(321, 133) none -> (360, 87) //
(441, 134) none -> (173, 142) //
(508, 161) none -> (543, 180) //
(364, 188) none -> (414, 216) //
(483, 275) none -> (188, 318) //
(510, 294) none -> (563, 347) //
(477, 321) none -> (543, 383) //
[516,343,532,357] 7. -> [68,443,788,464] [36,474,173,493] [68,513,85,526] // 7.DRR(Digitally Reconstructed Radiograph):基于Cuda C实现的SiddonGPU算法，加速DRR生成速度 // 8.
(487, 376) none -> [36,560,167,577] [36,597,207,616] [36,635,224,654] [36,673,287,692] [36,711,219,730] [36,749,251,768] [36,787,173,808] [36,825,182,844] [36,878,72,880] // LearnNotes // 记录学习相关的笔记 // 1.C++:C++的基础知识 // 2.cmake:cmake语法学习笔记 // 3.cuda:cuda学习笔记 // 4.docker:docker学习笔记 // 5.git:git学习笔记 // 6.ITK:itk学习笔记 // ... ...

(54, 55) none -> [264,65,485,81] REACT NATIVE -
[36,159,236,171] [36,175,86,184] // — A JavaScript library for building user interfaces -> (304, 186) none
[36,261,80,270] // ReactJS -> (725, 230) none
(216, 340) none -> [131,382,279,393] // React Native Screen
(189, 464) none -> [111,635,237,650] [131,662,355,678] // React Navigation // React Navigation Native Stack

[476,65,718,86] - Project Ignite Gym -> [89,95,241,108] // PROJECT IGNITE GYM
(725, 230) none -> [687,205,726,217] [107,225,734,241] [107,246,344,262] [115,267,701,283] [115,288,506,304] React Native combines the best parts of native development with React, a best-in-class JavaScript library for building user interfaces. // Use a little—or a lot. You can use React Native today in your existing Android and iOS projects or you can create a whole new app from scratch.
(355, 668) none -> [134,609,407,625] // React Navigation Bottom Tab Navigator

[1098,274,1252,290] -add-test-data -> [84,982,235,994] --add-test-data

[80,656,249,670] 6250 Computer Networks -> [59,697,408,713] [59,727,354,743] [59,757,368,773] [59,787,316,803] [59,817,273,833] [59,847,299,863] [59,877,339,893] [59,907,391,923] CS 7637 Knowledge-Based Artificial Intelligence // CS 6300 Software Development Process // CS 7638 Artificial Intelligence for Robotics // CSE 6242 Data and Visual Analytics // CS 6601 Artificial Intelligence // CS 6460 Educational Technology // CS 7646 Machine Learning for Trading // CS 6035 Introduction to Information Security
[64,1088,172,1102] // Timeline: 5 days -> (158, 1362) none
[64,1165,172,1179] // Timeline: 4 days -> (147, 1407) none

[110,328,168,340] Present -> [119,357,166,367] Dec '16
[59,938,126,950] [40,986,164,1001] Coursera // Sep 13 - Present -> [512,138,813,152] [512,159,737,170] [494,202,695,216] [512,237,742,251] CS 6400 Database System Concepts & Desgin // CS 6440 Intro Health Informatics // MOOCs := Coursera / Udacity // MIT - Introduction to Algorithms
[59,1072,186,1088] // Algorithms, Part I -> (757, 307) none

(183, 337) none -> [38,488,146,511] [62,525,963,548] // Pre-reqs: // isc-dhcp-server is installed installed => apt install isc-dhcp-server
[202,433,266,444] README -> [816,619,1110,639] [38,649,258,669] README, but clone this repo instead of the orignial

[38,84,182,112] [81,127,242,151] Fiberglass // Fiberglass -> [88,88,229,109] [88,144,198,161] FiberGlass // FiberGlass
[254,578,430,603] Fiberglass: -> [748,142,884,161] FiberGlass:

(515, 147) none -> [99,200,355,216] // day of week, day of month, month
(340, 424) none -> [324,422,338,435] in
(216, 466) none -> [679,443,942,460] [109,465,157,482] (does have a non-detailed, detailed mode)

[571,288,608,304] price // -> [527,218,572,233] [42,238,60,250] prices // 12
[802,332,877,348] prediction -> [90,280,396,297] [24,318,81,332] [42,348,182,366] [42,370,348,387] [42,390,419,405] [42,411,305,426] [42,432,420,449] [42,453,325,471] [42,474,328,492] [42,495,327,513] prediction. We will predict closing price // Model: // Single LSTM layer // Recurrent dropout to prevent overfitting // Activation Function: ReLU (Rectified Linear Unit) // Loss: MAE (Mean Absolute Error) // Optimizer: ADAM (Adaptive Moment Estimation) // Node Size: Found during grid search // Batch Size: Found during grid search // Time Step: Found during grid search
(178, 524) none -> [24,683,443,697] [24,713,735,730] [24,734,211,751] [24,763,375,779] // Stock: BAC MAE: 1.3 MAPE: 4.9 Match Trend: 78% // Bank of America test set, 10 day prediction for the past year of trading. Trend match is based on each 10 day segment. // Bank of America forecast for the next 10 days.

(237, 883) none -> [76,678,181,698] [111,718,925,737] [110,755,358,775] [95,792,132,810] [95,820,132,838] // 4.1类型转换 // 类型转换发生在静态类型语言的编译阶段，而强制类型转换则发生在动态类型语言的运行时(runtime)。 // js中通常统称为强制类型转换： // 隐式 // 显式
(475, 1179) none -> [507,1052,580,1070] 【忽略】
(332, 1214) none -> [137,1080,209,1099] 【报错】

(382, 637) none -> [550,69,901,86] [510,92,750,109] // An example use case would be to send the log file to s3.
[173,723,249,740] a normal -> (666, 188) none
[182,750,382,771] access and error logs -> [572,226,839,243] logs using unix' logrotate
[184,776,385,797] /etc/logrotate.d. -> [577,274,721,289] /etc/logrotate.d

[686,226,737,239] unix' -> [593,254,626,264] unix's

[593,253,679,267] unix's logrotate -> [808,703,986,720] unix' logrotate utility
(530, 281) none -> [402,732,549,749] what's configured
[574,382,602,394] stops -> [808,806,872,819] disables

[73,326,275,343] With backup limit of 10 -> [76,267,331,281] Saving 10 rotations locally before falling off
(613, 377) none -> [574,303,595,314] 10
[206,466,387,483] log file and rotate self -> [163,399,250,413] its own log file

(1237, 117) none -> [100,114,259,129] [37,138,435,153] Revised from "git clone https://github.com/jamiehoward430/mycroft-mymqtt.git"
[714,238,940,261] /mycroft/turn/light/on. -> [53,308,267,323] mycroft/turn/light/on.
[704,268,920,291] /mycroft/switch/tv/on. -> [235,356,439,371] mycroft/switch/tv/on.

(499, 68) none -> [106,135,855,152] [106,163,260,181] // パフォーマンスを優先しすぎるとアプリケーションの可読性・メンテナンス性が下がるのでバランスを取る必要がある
....
#### BRIEF:
Would you repeat each of the records above exactly?

#### ANSWER FOR THE TASK:
(321, 133) none -> (360, 87) //
(441, 134) none -> (173, 142) //
(508, 161) none -> (543, 180) //
(364, 188) none -> (414, 216) //
(483, 275) none -> (188, 318) //
(510, 294) none -> (563, 347) //
(477, 321) none -> (543, 383) //
[516,343,532,357] 7. -> [68,443,788,464] [36,474,173,493] [68,513,85,526] // 7.DRR(Digitally Reconstructed Radiograph):基于Cuda C实现的SiddonGPU算法，加速DRR生成速度 // 8.
(487, 376) none -> [36,560,167,577] [36,597,207,616] [36,635,224,654] [36,673,287,692] [36,711,219,730] [36,749,251,768] [36,787,173,808] [36,825,182,844] [36,878,72,880] // LearnNotes // 记录学习相关的笔记 // 1.C++:C++的基础知识 // 2.cmake:cmake语法学习笔记 // 3.cuda:cuda学习笔记 // 4.docker:docker学习笔记 // 5.git:git学习笔记 // 6.ITK:itk学习笔记 // ... ...

(54, 55) none -> [264,65,485,81] REACT NATIVE -
[36,159,236,171] [36,175,86,184] // — A JavaScript library for building user interfaces -> (304, 186) none
[36,261,80,270] // ReactJS -> (725, 230) none
(216, 340) none -> [131,382,279,393] // React Native Screen
(189, 464) none -> [111,635,237,650] [131,662,355,678] // React Navigation // React Navigation Native Stack

[476,65,718,86] - Project Ignite Gym -> [89,95,241,108] // PROJECT IGNITE GYM
(725, 230) none -> [687,205,726,217] [107,225,734,241] [107,246,344,262] [115,267,701,283] [115,288,506,304] React Native combines the best parts of native development with React, a best-in-class JavaScript library for building user interfaces. // Use a little—or a lot. You can use React Native today in your existing Android and iOS projects or you can create a whole new app from scratch.
(355, 668) none -> [134,609,407,625] // React Navigation Bottom Tab Navigator

[1098,274,1252,290] -add-test-data -> [84,982,235,994] --add-test-data

[80,656,249,670] 6250 Computer Networks -> [59,697,408,713] [59,727,354,743] [59,757,368,773] [59,787,316,803] [59,817,273,833] [59,847,299,863] [59,877,339,893] [59,907,391,923] CS 7637 Knowledge-Based Artificial Intelligence // CS 6300 Software Development Process // CS 7638 Artificial Intelligence for Robotics // CSE 6242 Data and Visual Analytics // CS 6601 Artificial Intelligence // CS 6460 Educational Technology // CS 7646 Machine Learning for Trading // CS 6035 Introduction to Information Security
[64,1088,172,1102] // Timeline: 5 days -> (158, 1362) none
[64,1165,172,1179] // Timeline: 4 days -> (147, 1407) none

[110,328,168,340] Present -> [119,357,166,367] Dec '16
[59,938,126,950] [40,986,164,1001] Coursera // Sep 13 - Present -> [512,138,813,152] [512,159,737,170] [494,202,695,216] [512,237,742,251] CS 6400 Database System Concepts & Desgin // CS 6440 Intro Health Informatics // MOOCs := Coursera / Udacity // MIT - Introduction to Algorithms
[59,1072,186,1088] // Algorithms, Part I -> (757, 307) none

(183, 337) none -> [38,488,146,511] [62,525,963,548] // Pre-reqs: // isc-dhcp-server is installed installed => apt install isc-dhcp-server
[202,433,266,444] README -> [816,619,1110,639] [38,649,258,669] README, but clone this repo instead of the orignial

[38,84,182,112] [81,127,242,151] Fiberglass // Fiberglass -> [88,88,229,109] [88,144,198,161] FiberGlass // FiberGlass
[254,578,430,603] Fiberglass: -> [748,142,884,161] FiberGlass:

(515, 147) none -> [99,200,355,216] // day of week, day of month, month
(340, 424) none -> [324,422,338,435] in
(216, 466) none -> [679,443,942,460] [109,465,157,482] (does have a non-detailed, detailed mode)

[571,288,608,304] price // -> [527,218,572,233] [42,238,60,250] prices // 12
[802,332,877,348] prediction -> [90,280,396,297] [24,318,81,332] [42,348,182,366] [42,370,348,387] [42,390,419,405] [42,411,305,426] [42,432,420,449] [42,453,325,471] [42,474,328,492] [42,495,327,513] prediction. We will predict closing price // Model: // Single LSTM layer // Recurrent dropout to prevent overfitting // Activation Function: ReLU (Rectified Linear Unit) // Loss: MAE (Mean Absolute Error) // Optimizer: ADAM (Adaptive Moment Estimation) // Node Size: Found during grid search // Batch Size: Found during grid search // Time Step: Found during grid search
(178, 524) none -> [24,683,443,697] [24,713,735,730] [24,734,211,751] [24,763,375,779] // Stock: BAC MAE: 1.3 MAPE: 4.9 Match Trend: 78% // Bank of America test set, 10 day prediction for the past year of trading. Trend match is based on each 10 day segment. // Bank of America forecast for the next 10 days.

(237, 883) none -> [76,678,181,698] [111,718,925,737] [110,755,358,775] [95,792,132,810] [95,820,132,838] // 4.1类型转换 // 类型转换发生在静态类型语言的编译阶段，而强制类型转换则发生在动态类型语言的运行时(runtime)。 // js中通常统称为强制类型转换： // 隐式 // 显式
(475, 1179) none -> [507,1052,580,1070] 【忽略】
(332, 1214) none -> [137,1080,209,1099] 【报错】

(382, 637) none -> [550,69,901,86] [510,92,750,109] // An example use case would be to send the log file to s3.
[173,723,249,740] a normal -> (666, 188) none
[182,750,382,771] access and error logs -> [572,226,839,243] logs using unix' logrotate
[184,776,385,797] /etc/logrotate.d. -> [577,274,721,289] /etc/logrotate.d

[686,226,737,239] unix' -> [593,254,626,264] unix's

[593,253,679,267] unix's logrotate -> [808,703,986,720] unix' logrotate utility
(530, 281) none -> [402,732,549,749] what's configured
[574,382,602,394] stops -> [808,806,872,819] disables

[73,326,275,343] With backup limit of 10 -> [76,267,331,281] Saving 10 rotations locally before falling off
(613, 377) none -> [574,303,595,314] 10
[206,466,387,483] log file and rotate self -> [163,399,250,413] its own log file

(1237, 117) none -> [100,114,259,129] [37,138,435,153] Revised from "git clone https://github.com/jamiehoward430/mycroft-mymqtt.git"
[714,238,940,261] /mycroft/turn/light/on. -> [53,308,267,323] mycroft/turn/light/on.
[704,268,920,291] /mycroft/switch/tv/on. -> [235,356,439,371] mycroft/switch/tv/on.

(499, 68) none -> [106,135,855,152] [106,163,260,181] // パフォーマンスを優先しすぎるとアプリケーションの可読性・メンテナンス性が下がるのでバランスを取る必要がある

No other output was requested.